The Balvenie 14 The Week of Peat
The Balvenie 14 The Week of Peat to pierwsza torfowa odsłona z pięciu edycji whisky, jakie mieliśmy przyjemność degustować podczas grudniowego spotkania on-line. Whisky ta, jako jedyna nie pochodziła z pojedynczej, specjalnie wyselekcjonowanej beczki i można ją dostać bez większego problemu.
Zdjęcie: Adam Zakrzewski
Na temat danej degustacji możecie przeczytać <tutaj>. Zawarłem tam sporo informacji na temat samego procesu produkcji, jak i całego projektu powrotu do produkcji torfowych maltów w The Balvenie, więc teraz przejdźmy do samej notki smakowej.
The Balvenie 14 The Week of Peat
Single Malt Scotch Whisky
Balvenie znaczy „Farma Beathan’a”. Jest to nazwisko biskupa Mortlach z XI w.”
Region: Speyside
48,3% alkoholu objętościowo
Whisky torfowa: 28 PPM w słodzie, a w kieliszku około 5 PPM
Leżakowana w beczkach z amerykańskiego dębu
Kolor: bursztyn -1, z dodatkiem sztucznego karmelu
Notka smakowa
Zapach: nietypowy dym – przypomina trochę dym z ogniska, spalone liście, zupełnie inaczej niż w znanych nam, popularnych, torfowych whisky z Islay.
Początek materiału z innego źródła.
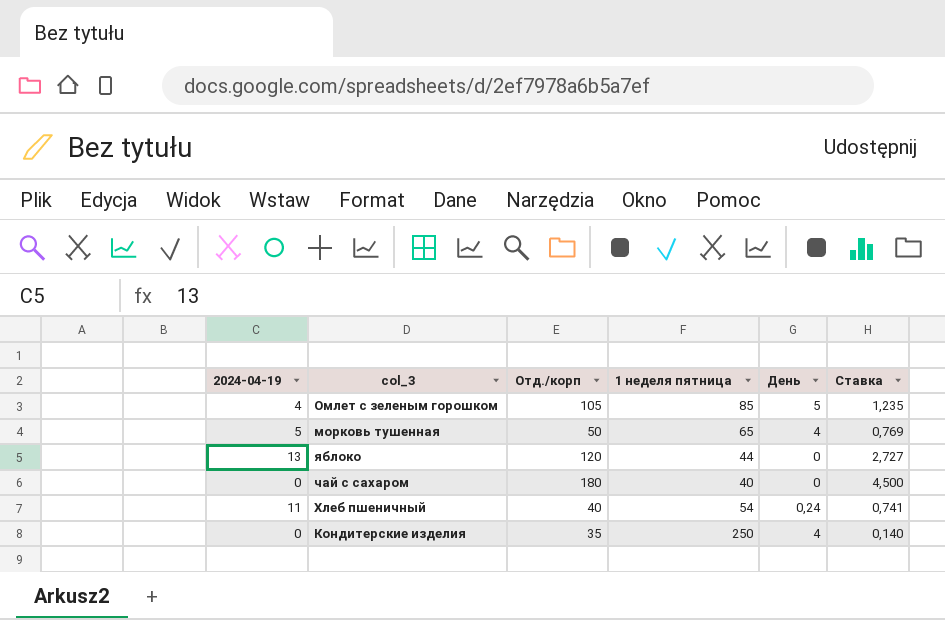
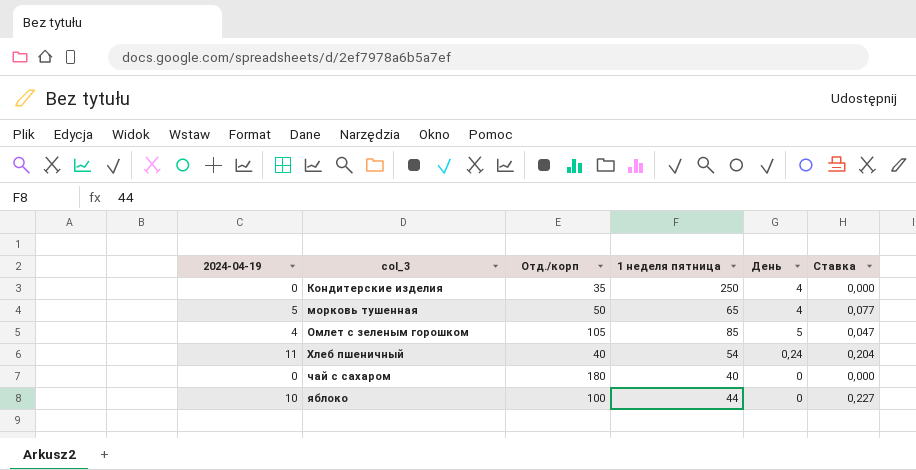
row order: none -> col_3 ascending
column Ставка | formula: [Отд./корп] / [1 неделя пятница] -> [2024-04-19] / [1 неделя пятница]
яблоко | 2024-04-19: 13 -> 10
яблоко | Отд./корп: 120 -> 100

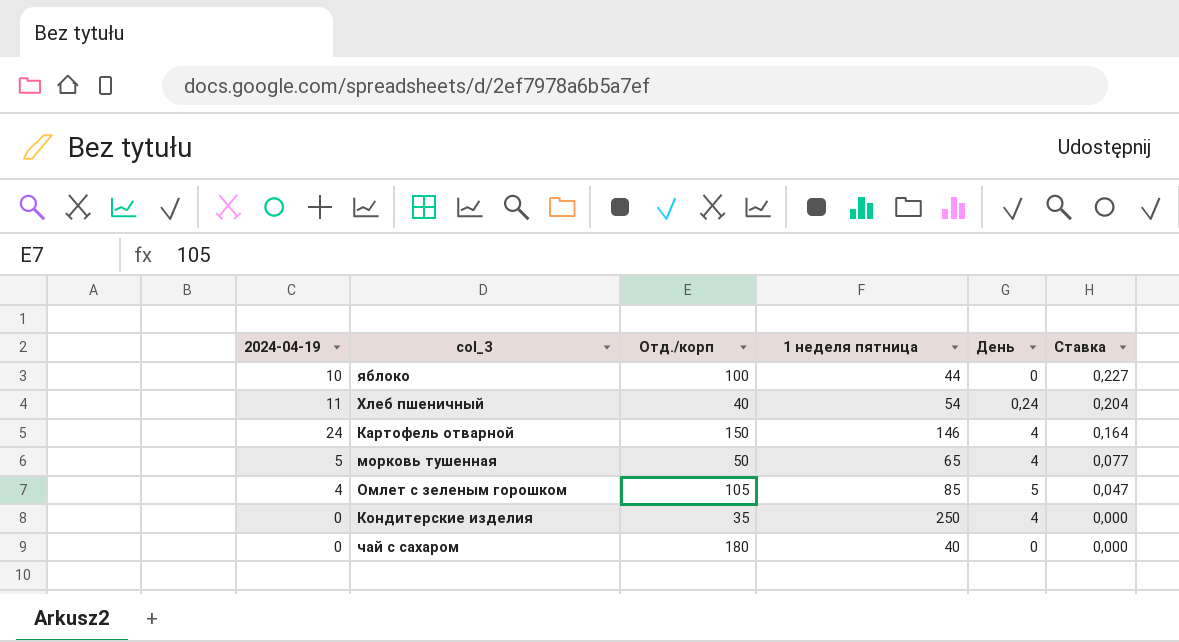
row order: col_3 ascending -> Ставка descending
row Картофель отварной: none -> 24 | 150 | 146 | 4 | 0,164

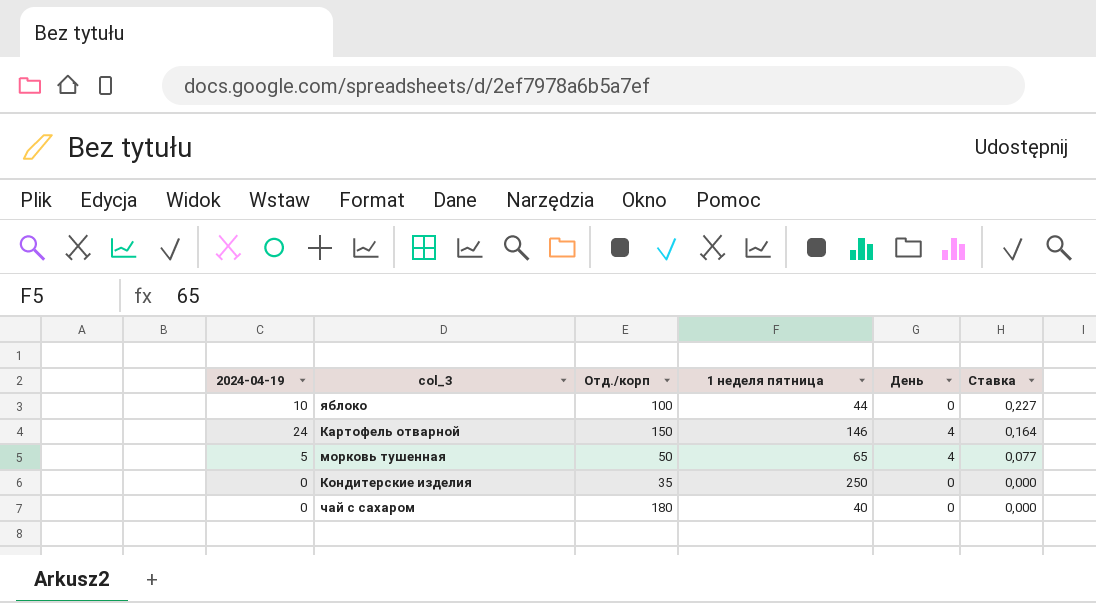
row Хлеб пшеничный: 11 | 40 | 54 | 0,24 | 0,204 -> none
row Омлет с зеленым горошком: 4 | 105 | 85 | 5 | 0,047 -> none
Кондитерские изделия | День: 4 -> 0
Poza tym krówka, wanilia, bita śmietana, likier jajeczny, leśne powietrze, ściółka, węgiel. Alkohol bardzo dobrze ukryty. 21,5/25
Smak: tutaj mamy ten sam zimny, suchy dym, kajmak, czekolada, orzechy laskowe, herbatniki, kokos, rodzynki, pieczone jabłka cynamon, cappuccino. Jednak jak dla mnie, minimalnie wodnisty. 21/25
Finisz: krótki – do średniego – dym, popiół, ciasteczka zbożowe, kokos, kakao. 21/25
Balans: przyjemna odskocznia od torfów z Islay. Tutaj dym przypomina bardziej spalone drewno, lub wypalone trawy. Całość przyjemnie skomponowana, a alkohol jest całkiem dobrze ukryty, ale gdy się weźmie pod uwagę pozostałe pozycje wspomnianej degustacji (same CSy), ta wyglądała na trochę rozwodnioną. 21/25
Ogólnie: 84,5/100
Inne opinie
whiskybase: 83,38/100 w oparciu o opinie 219 osób
Podsumowanie
Powrót do korzeni w The Balvenie to według mnie strzał w dziesiątkę. Jednak dymne edycje tworzonych tam whisky mają bardzo ciekawy profil. Według mnie, zdecydowanie warto spróbować.